"I cannot imagine any inertial force generated upon firing that would rotate a top lever to the right, "

Think of the stout sprng inside a Benelli bolt. It is compressed by the inertia of the rear half of the bolt during the first recoil phase. Compressed enough so as to unlock the action and perform primary extraction of a fired shell when the phase changes.

A top lever with more mass on the left side than on the right, and I have seen some so formed, at the end of the recoil phase, when the gun decelerates on the shoulder of the user would turn under inertia. I suspect the problem would be worse if the spring was also in line with the barrel axis.

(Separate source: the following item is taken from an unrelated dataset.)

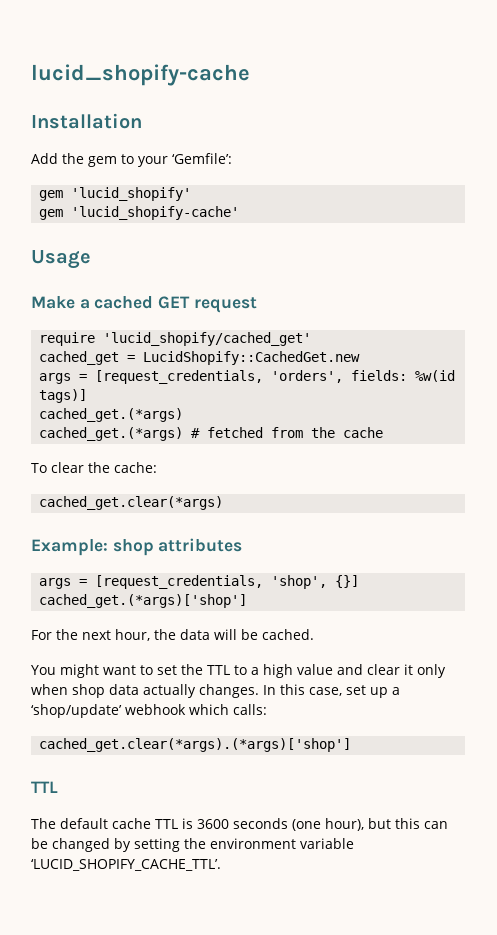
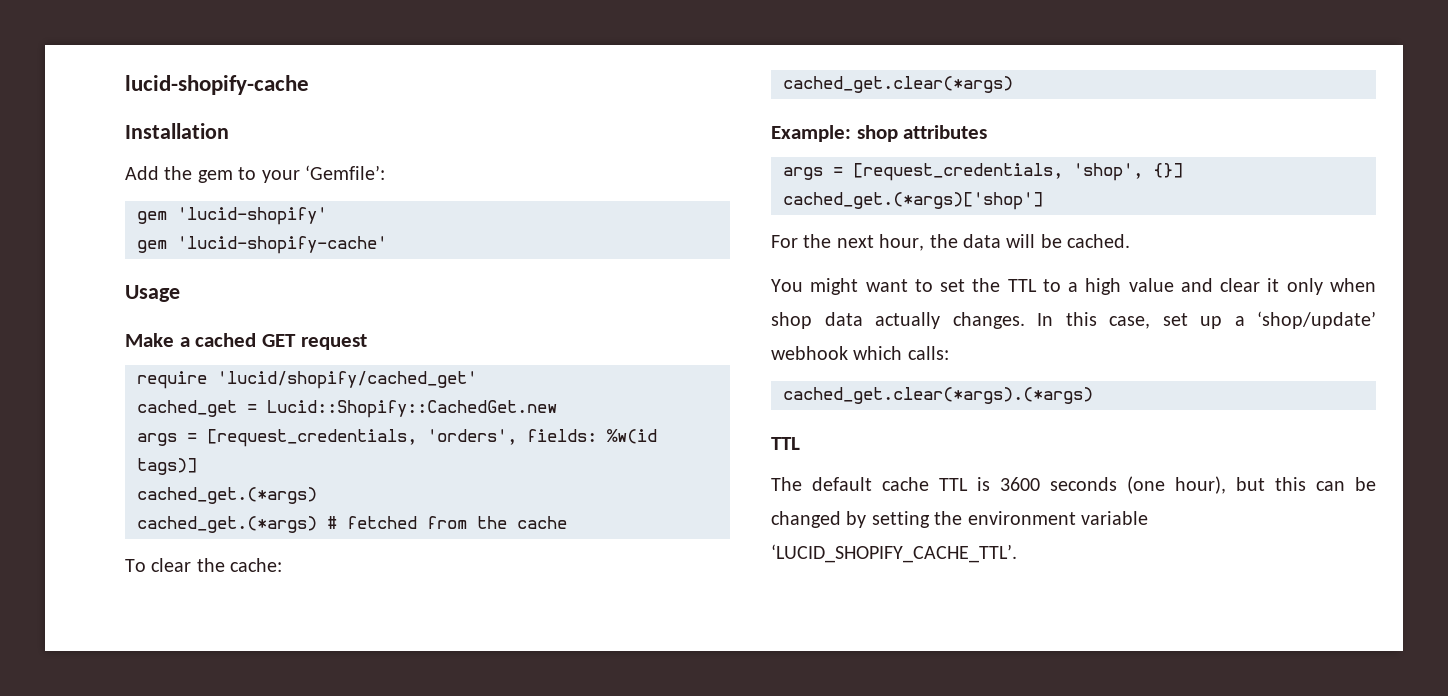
[31,64,250,86] lucid_shopify-cache -> [125,75,309,95] lucid-shopify-cache
[71,187,192,201] [39,206,240,220] 'lucid_shopify' // gem 'lucid_shopify-cache' -> [177,207,327,225] [137,236,387,254] 'lucid-shopify' // gem 'lucid-shopify-cache'
[103,332,312,346] 'lucid_shopify/cached_get' -> [217,371,477,389] 'lucid/shopify/cached_get'
[143,351,361,365] LucidShopify::CachedGet.new -> [267,400,557,418] Lucid::Shopify::CachedGet.new
[39,738,352,752] cached_get.clear(*args).(*args)['shop'] -> [783,387,1093,404] cached_get.clear(*args).(*args)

In the Benelli autos we know the need to have the user's body to stop the main mass of the gun and thus initiate the second inertia phase, where the bolt travels back due to its inertia. Firing one from the hip can lead to failure because it does not allow the bolt's inertia to act.

Also think of how single triggers utilise inertia, though in smaller parts and weaker springs, or how safeties can self engage.

The camming open view somehow does not mesh with Greener, page 135 The Gun and Itse Development: "... the strain exerted by the force of the explosion is in a line with the teh axis of the barrels; to support this strain the double grip affords no power whatever. The work it [the double grip] does requires no particular strength. For the barrels may be held to the bed of the breech-action body by the thumb and forefinger, even though a full charge be fired". Greener seems to discount any camming force being exerted on double gun locking parts.

Definitely interesting topic. We need some high speed video of controlled experiments. A problem gun fixed to a free travelling bed to see if the opening can happen without the user's body stopping the main mass of the gun.

Or a more crude experiment of tying a problem "self opener" to slings and firing it. See if it would open under free and unhindered recoil.

Last edited by Shotgunlover; 03/22/15 06:39 PM.